Huff and Carla slowly but surely fall in love.

This brief plot synopsis might give you the impression that the plot of the book is quite clear and simple. This, however, is not so. Despite the seeming simplicity – don’t you think we haven’t read enough sea side love stories? - the plot of the book is so vague and hidden behind Barker’s verbosity that even after reading it to the end, when seemingly all secrets must be revealed, half of what one has read only vaguely fits into the plot outline. In the course of reading you will be often puzzled.

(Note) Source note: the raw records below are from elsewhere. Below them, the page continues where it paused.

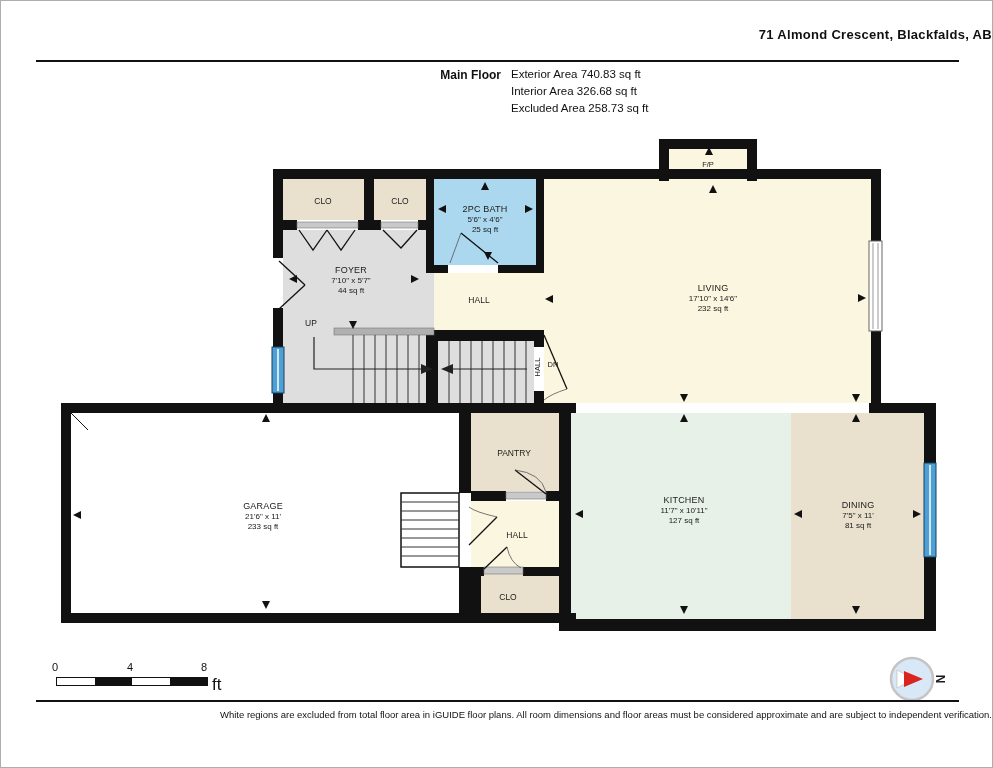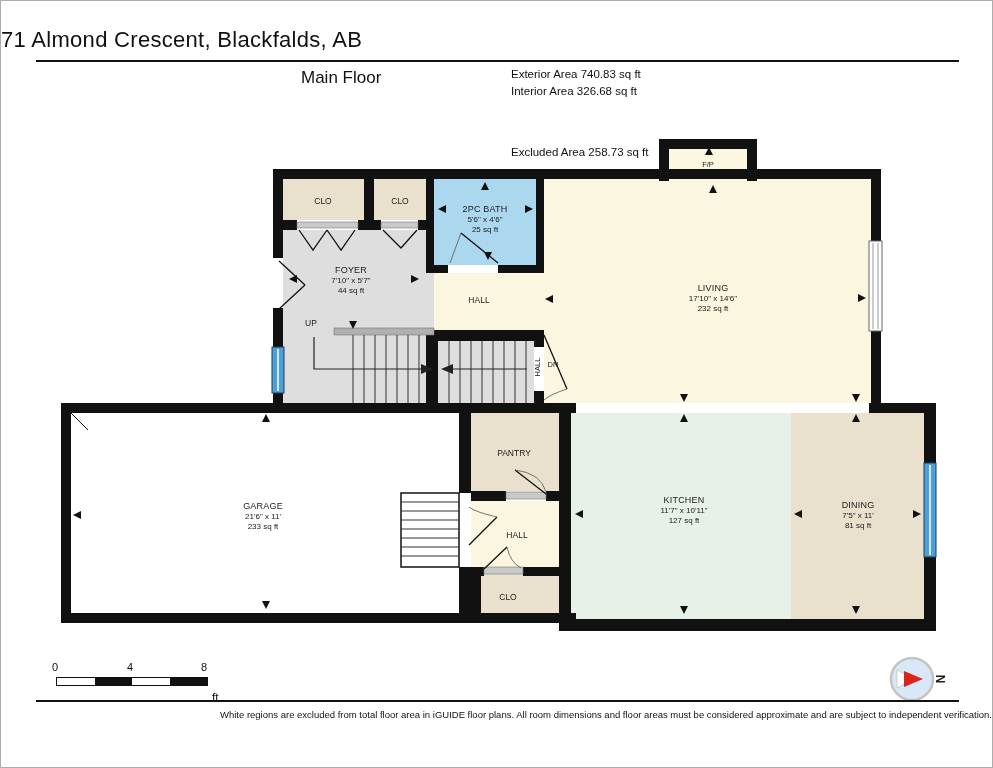"71 Almond Crescent, Blackfalds, AB" .title { font-size: 22px -> 13px; font-weight: normal -> bold; text-align: left -> right }
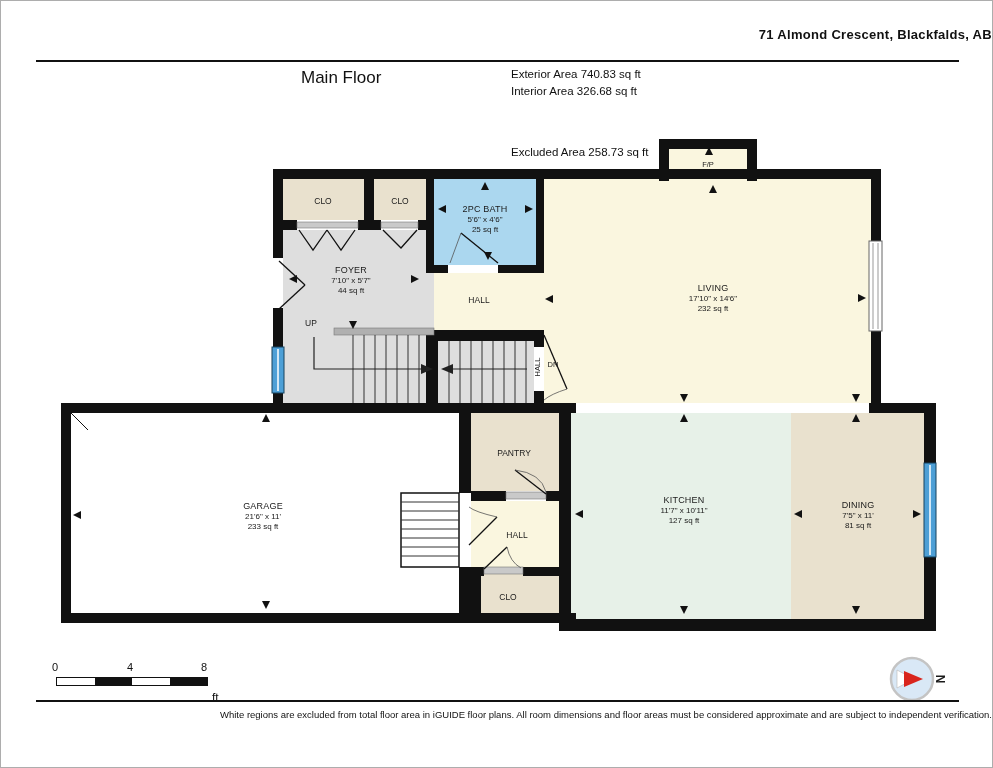"Main Floor" .floor-label { font-size: 17px -> 12px; font-weight: normal -> bold; text-align: none -> right }
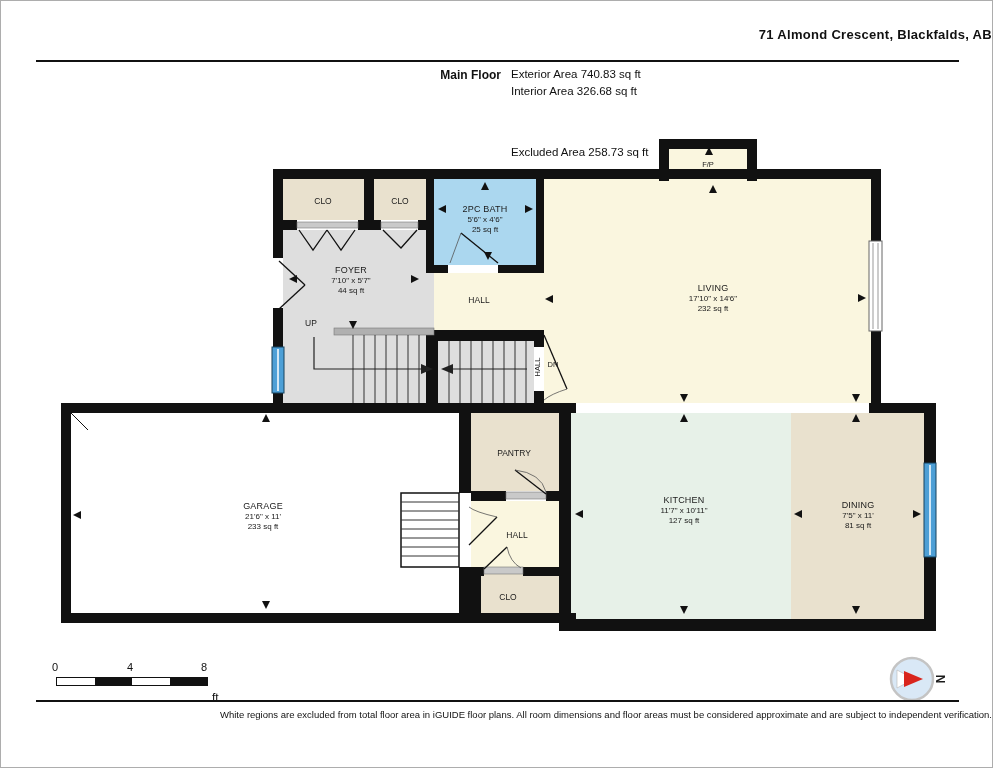"Excluded Area 258.73 sq ft" div.abs { margin-top: 44px -> none }
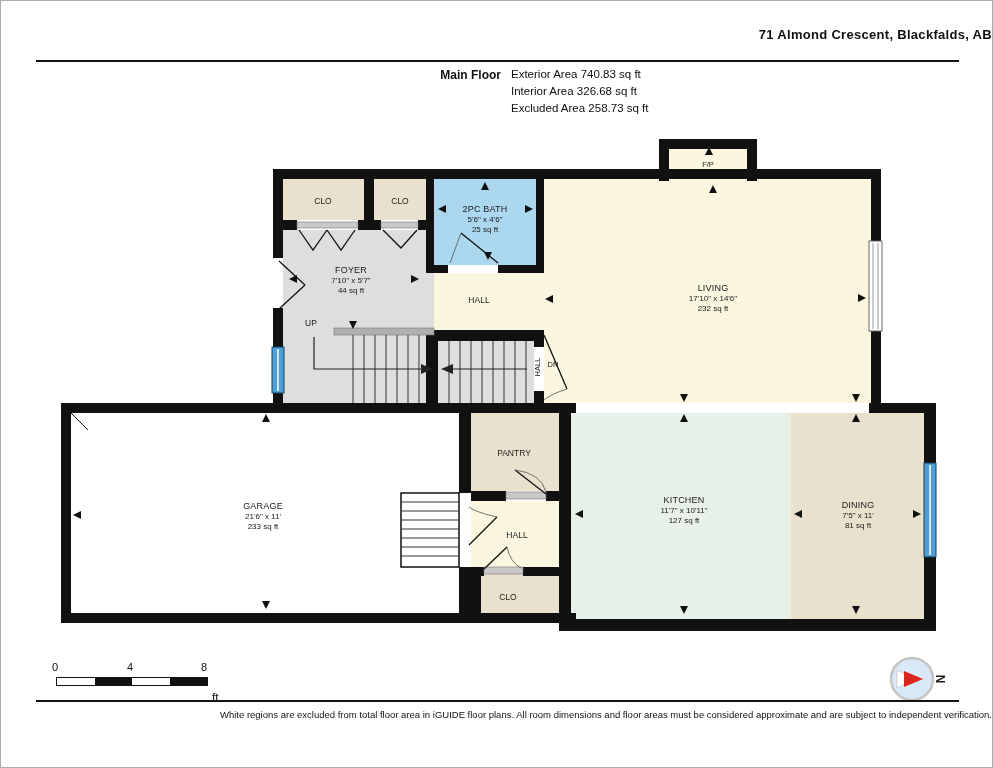"ft" .ft-label { font-size: 12px -> 17px; top: 690px -> 674px }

Distilled from the author’s stylistic refinements, the bottom line of a plot would have been a banal romantic comedy, and the novel in that case, of course, would not represent any interest to the reader. In the Approaches in the form in which it now exists, is essentially a romantic comedy, as well as many more than just that. Barker remains true to herself: simple stories she tells with a difficult language, has the ability to prolong and overdo, for the protagonists she chooses eccentrics, necessarily changing narrators in each chapter. All characters in the book speak as if they were actors in amateur theater, rehearsing their roles. First person narrative is such an emotional stream of consciousness, with sighs, oohs, with italics and capital letters. People don’t speak like that, of course, and yet dialogues delivers certain pleasure.

Barker without shyness here is experimenting with language and characters, chapters written from the parrot’s point of view alone are worth reading. The author definitely mocks reader and enjoys writing, perhaps even to the detriment of the reader. While reading the book is important not to worry, that nothing is clear, get into a rhythm and do not rush things. Because the events themselves will not hurry: the book’s 500 pages read without a yawn or urges to sleep. Barker writes funny enough. Situational humor (particularly the scene in the sauna) here is fighting on equal terms with phililogical humor.

In the Approaches does not offer easy reading, even will make you sweat, but it brings great satisfaction.